The case that was selected for the 14th 3M earplug bellwether trial was Denise Kelley v. 3M Company, et al. (7:20-cv-001153). Like all previous 3M bellwether plaintiffs, Denise Kelley was a U.S. Army veteran claiming hearing loss and tinnitus. Kelley allegedly used Combat Arms Earplugs during her time serving in the Army, although in contrast to many of the previous bellwether plaintiffs, Kelley did not have any combat service or significant exposure to loud noises outside of periodic weapons training.
Kelley was also just 1 of 2 female bellwether plaintiffs. The only other female bellwether plaintiff was Michelle Blum. Blum’s case was the 5th bellwether test trial last September. It also ended in a defense verdict for 3M. One thing Kelley and Blum had in common was that they had relatively limited loud noise exposure during their service compared to the other plaintiffs.
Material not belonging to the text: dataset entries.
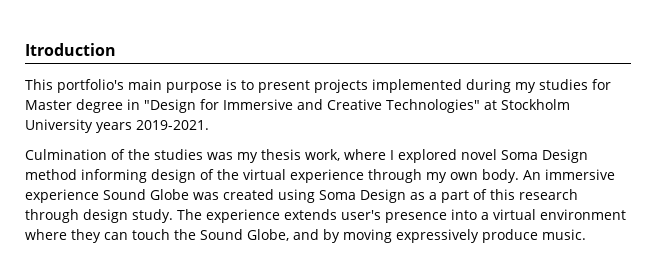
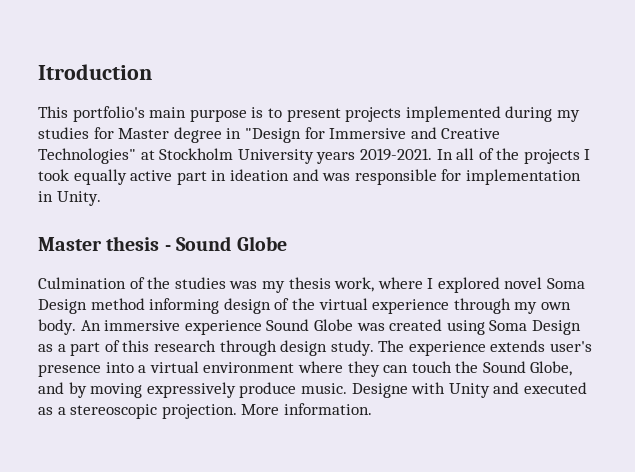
+ In all of the projects I took equally active part in ideation and was responsible for implementation in Unity.
+ Master thesis - Sound Globe
+ Designe with Unity and executed as a stereoscopic projection. More information.

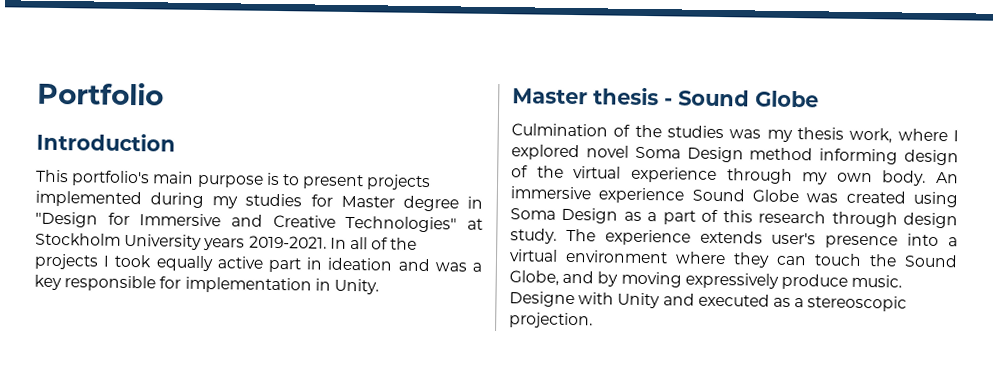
- Itroduction
+ Portfolio
+ Introduction
- In all of the projects I took equally active part in ideation and was responsible for implementation in Unity.
+ In all of the projects I took equally active part in ideation and was a key responsible for implementation in Unity.
- More information.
In fact, one of the problems that arose during the trial last week was that when Kelley took the stand, she may have tried to exaggerate the extent of her military noise exposure. Kelley’s job in the Army did not regularly expose her to loud noises, so her time doing weapons training on the gun range comprised most of her noise exposure. During discovery, Kelley was only able to produce evidence that she went to the gun range twice during 2007.
During her trial testimony, however, Kelley claimed that she had gone to gun range training “at least” 30 more times. She even said that she had the gun range scorecards to prove it, but when pressed on why she didn’t produce the gun range cards in discovery Kelley backtracked and claimed that she may have lost the scorecards when she moved.
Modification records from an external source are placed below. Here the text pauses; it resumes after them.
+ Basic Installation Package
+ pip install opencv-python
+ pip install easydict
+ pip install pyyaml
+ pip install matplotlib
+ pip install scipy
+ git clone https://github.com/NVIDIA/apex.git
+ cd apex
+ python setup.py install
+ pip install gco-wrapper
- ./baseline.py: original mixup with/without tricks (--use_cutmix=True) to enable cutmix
This was apparently a key moment in the trial that 3M’s defense team exploited to their advantage. Kelley appeared to be exaggerating the number of times she went to the gun range in a deliberate effort to create the impression that her military noise exposure was more extensive than it was. This may have fatally damaged Kelley’s credibility with the jury and played a large role in the outcome of the trial.
The plaintiff’s credibility is always important in personal injury cases, but it is particularly critical in the 3M earplug lawsuits. When the plaintiffs in the 3M cases are viewed as heroes who honorably served their country, juries reward them with big verdicts. To maintain this image, however, 3M plaintiffs need to appear honest and virtuous when they take the stand. If they get caught exaggerating or being less than forthcoming the hero image is quickly pierced.
What’s Next for the 3M Bellwether Trials
We should get results in 2 additional bellwether trials between now and the end of May. The 15th bellwether trial is set to begin next week, April 18th in the case of Jonathan Vaugh v. 3M Co. (7:20-cv-00134) (update: that was a 2.2 million verdict). That will be followed by the 16th bellwether trial on May 9th in the case of James Beal v. 3M Co. (7:20-cv-00006).
The 16th trial (Beal) will be the last trial in “Phase 1” of the 3M earplug bellwether trials. The details of the next phase of bellwether trials are still being worked out, but the level of intensity is going to step up significantly. The MDL judge has previously indicated that she plans to schedule Phase 2 bellwether trials in large blocks in which 20 or even 50 plaintiffs will be consolidated into a single trial.
Bellwether trials featuring massive blocks of 20 consolidated plaintiffs would be a huge disadvantage for 3M. So far, 3M has scored victories by discrediting individual plaintiffs. It will be much more difficult to discredit 20 or 50 plaintiffs all making the exact same allegations. Moreover, the jury verdicts in these mega bellwether cases could be massive. In the Sloan/Wayman trial a pair of plaintiffs got $110 million. If that same jury sat for a case involving 50 plaintiffs, the verdict would be $5.5 billion.
Is it hard to imagine 3M taking that kind of risk? It is. That is why I predict a settlement in the 3M lawsuits in 2022.